BEGIN Dataset content

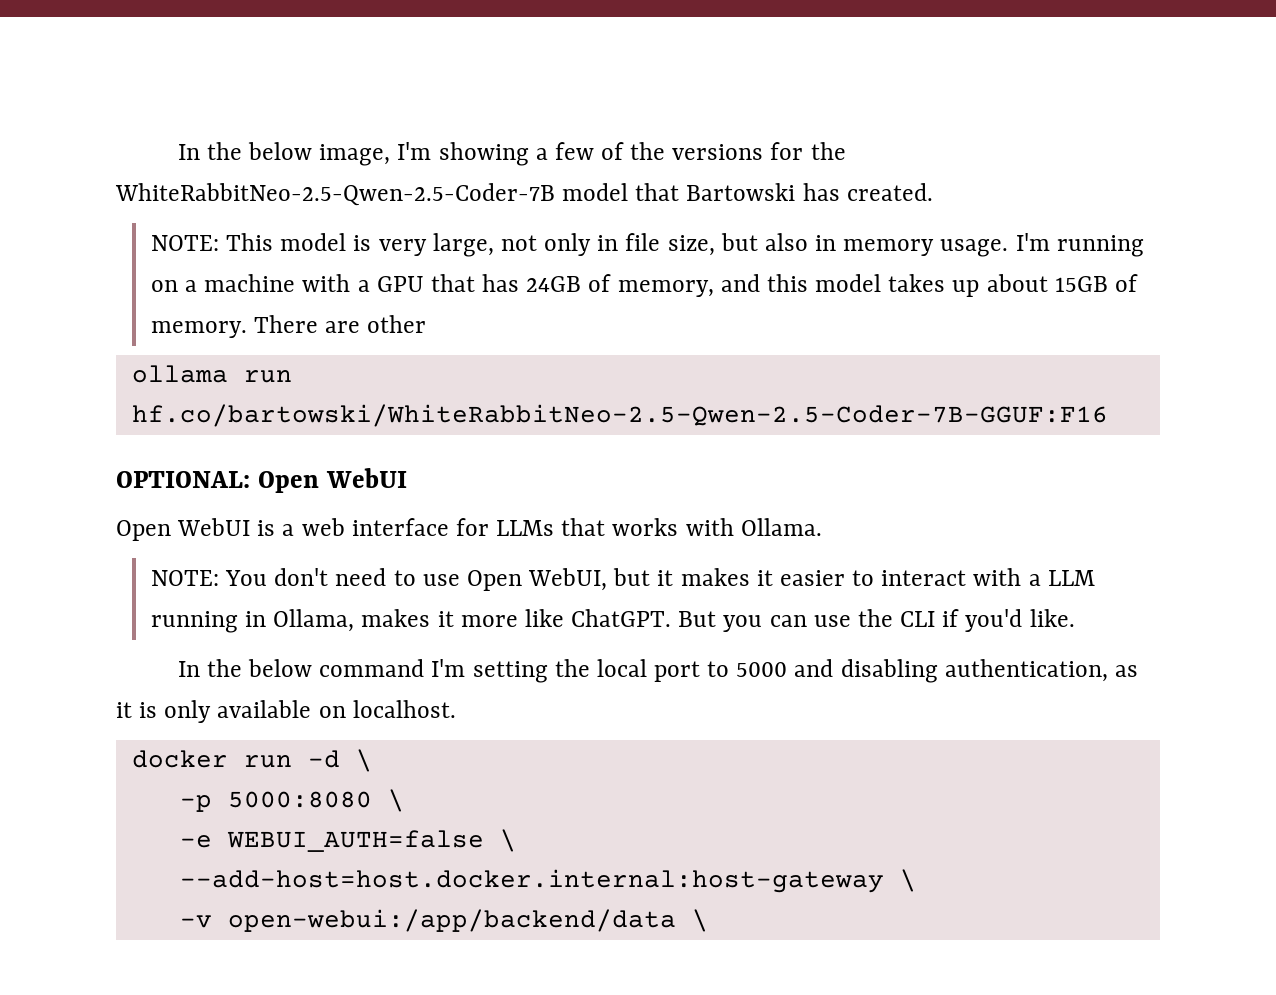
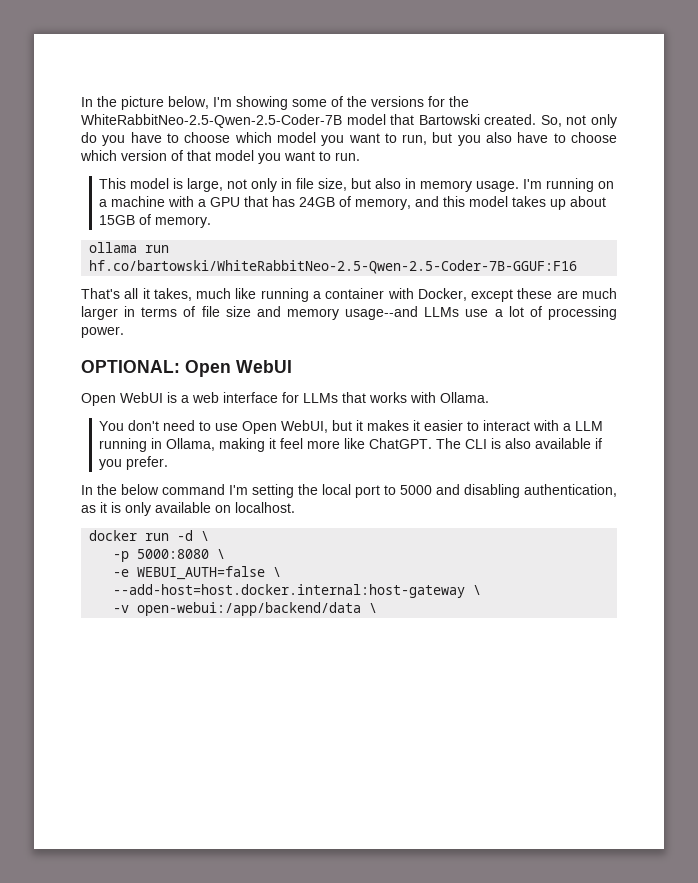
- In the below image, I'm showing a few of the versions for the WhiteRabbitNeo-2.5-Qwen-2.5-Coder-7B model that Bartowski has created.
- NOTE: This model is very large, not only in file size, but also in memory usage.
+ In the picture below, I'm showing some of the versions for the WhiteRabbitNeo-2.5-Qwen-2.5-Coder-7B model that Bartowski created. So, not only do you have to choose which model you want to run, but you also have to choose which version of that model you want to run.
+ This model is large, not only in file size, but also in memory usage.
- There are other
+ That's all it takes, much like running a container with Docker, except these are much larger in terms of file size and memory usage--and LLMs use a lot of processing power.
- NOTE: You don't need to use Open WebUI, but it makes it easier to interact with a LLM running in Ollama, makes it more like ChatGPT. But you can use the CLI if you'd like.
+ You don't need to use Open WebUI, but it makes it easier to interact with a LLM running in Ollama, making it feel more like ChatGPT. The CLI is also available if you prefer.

END Dataset content

▶ [Exercise prompt] How many lines in the data contain "Ollama"? Answer with the number alone.

▶ [Response] 2